The district was absorbed by DISD in 1952 and apparently never had more than three schools – the high school, originally knows as Hillcrest-Vickery, and elementary schools in the communities of Vickery and Preston Hollow.

And it certainly wasn’t big. Enrollment in 1946 at Hillcrest-Vickery was 140 students, with 13 teachers; the senior class had only 43 students.

And what did students do for fun in the mid-1940s? The 1943 yearbook reports that two of the most popular events were a trip to Bachman Lake and a school picnic at Flagpole Hill near White Rock Lake.

PEACE AT THE DINNER TABLE

In 1970, Ed Lowe had dropped out of the University of Texas and was making ends meet with leather crafting. He was even good at it, selling vests to Neiman’s and upscale boutiques such as the Gazebo.

But he wanted more.

“There was a lot of anger at the time about politics, and the country was pretty polarized, kind of like today,” says Lowe. “So I thought, ‘Why can’t we get these people in the same building – the straights and the hippies – and let them eat together?’ It was pretty idealistic.”

Making the idea seem even more idealistic was that Lowe had no experience in the restaurant business, and, in fact, wanted to combine it with a shop to sell his leatherwork. But somehow it worked, because Lowe’s idea turned out to be the Celebration Restaurant on Lovers Lane, which has been serving fresh vegetables and entrees made from scratch pretty much the same way since March 1971.

Celebration was quite a novelty in 1971, garnering a lot of publicity in print, on the radio and on television (and especially on Channel 13, which did more local programming back then).

After all, Lowe says, how many other restaurants in town in 1971 – at the height of Vietnam – had waiters in blue jeans with long hair and beards serving food in a converted house on Lovers Lane? Lowe did the first menus – in leather, of course – and prices were about $5 for pot roast, fish, spaghetti, meat loaf and baked chicken. It was all-you-can-eat, served family style.

The original restaurant extended only to where the bar area is today. The leather shop took up the room off the bar on the east side before moving to a building next door in 1983. Over the years, Lowe has opened and closed a Celebration in Fort Worth, and moved and closed the leather shop. But his goal has always remained the same.

“Did I ever see we’d still be doing this? Yeah, that’s how I figure it was supposed to be,” Lowe says. “If you take care of your employees and your partners, and you’re determined to make it work, it will.”

CITIES OF THE DEAD

Urban development and redevelopment present a host of challenges. But in Preston Hollow, developers have encountered a very unique challenge, and it’s one that persists today.
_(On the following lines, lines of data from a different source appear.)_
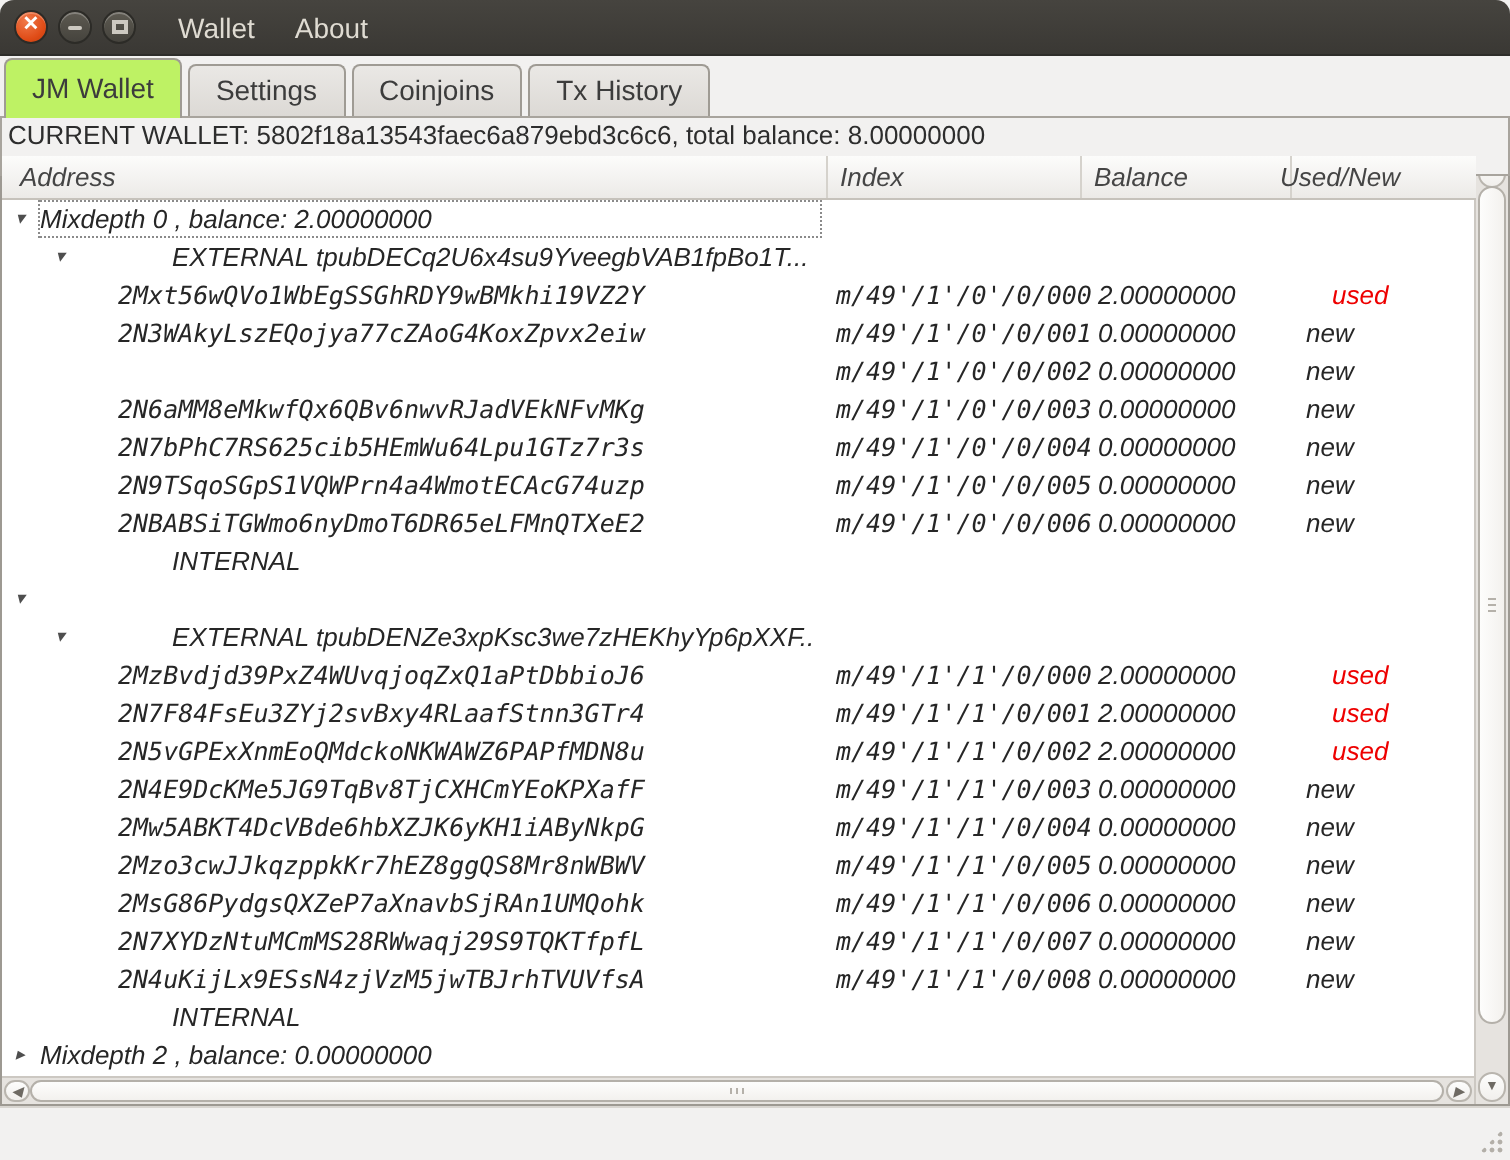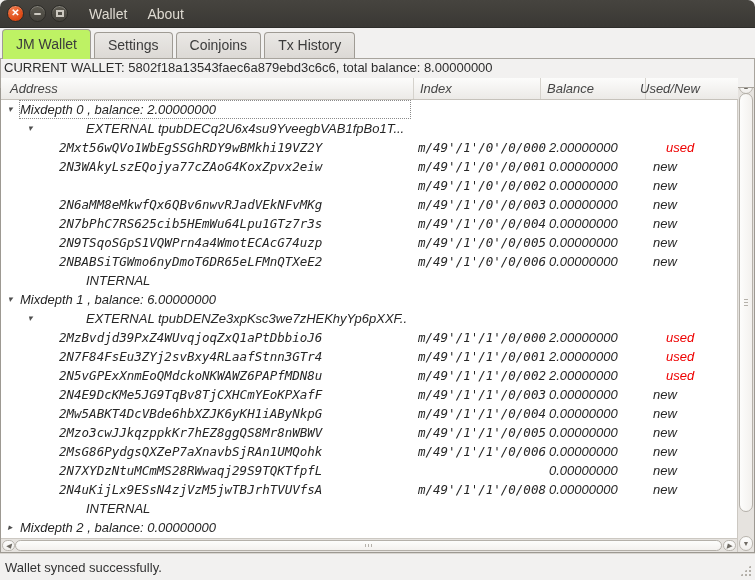--- a/index.html
+++ b/index.html
@@ -270,7 +270,6 @@
   </div>
       <div class="tree-row depth0">
     <span class="arrow">▾</span>
-    <span class="lab">Mixdepth 1 , balance: 6.00000000</span>
     <span class="idx mono"></span>
     <span class="bal"></span>
     <span class="status"></span>

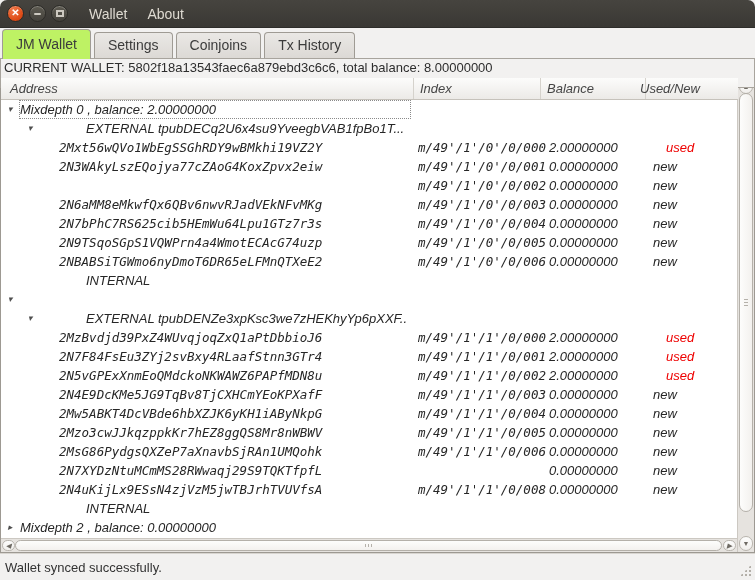--- a/index.html
+++ b/index.html
@@ -333,6 +333,7 @@
       <div class="tree-row depth2">
 
     <span class="lab mono">2N7XYDzNtuMCmMS28RWwaqj29S9TQKTfpfL</span>
+    <span class="idx mono">m/49'/1'/1'/0/007</span>
     <span class="bal">0.00000000</span>
     <span class="status">new</span>
   </div>

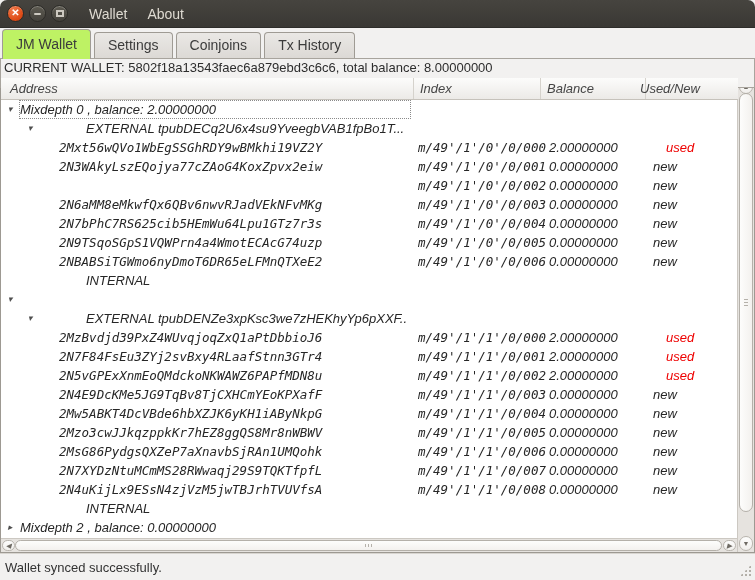--- a/index.html
+++ b/index.html
@@ -382,7 +382,6 @@
 </div>
 
 <div class="statusbar">
-  <span>Wallet synced successfully.</span>
   <div class="resize-grip"></div>
 </div>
As the city has expanded since World War II, many cemeteries – laid out in what were once distant parts of the county – have had to be moved to make way for subdivisions, highways, schools and the like.

This summer, the Dallas Independent School District and the Dallas Archdiocese finally made peace over the district’s desire to buy land that is part of Calvary Hill Cemetery on Lombardy Lane.

Yet the district’s request wasn’t all that odd, since several of the parcels at Calvary had already been moved from there to other sites. The Nun’s Cemetery, also known as the Ursuline Cemetery, had been moved to Calvary in 1981, making it one stop from its original site in East Dallas.

In fact, Preston Hollow cemeteries are rich in Dallas history:

• The LeTot Family Cemetery (at Calvary) is the burial site for French native, veteran of the Crimean War and early Dallas settler Clement Le Tot (1836-1907). Two of his sons are also buried there – Theodore (d. 1884) and Paul (d. 1885).
• The Caruth Pioneer Cemetery (yes, the same family), inside Hillcrest Memorial Park on Northwest Highway, was established in the early 1860s by William and Mattie Caruth on what was then their cotton plantation. The oldest headstone in the cemetery is P.H. Lively (d. 1861).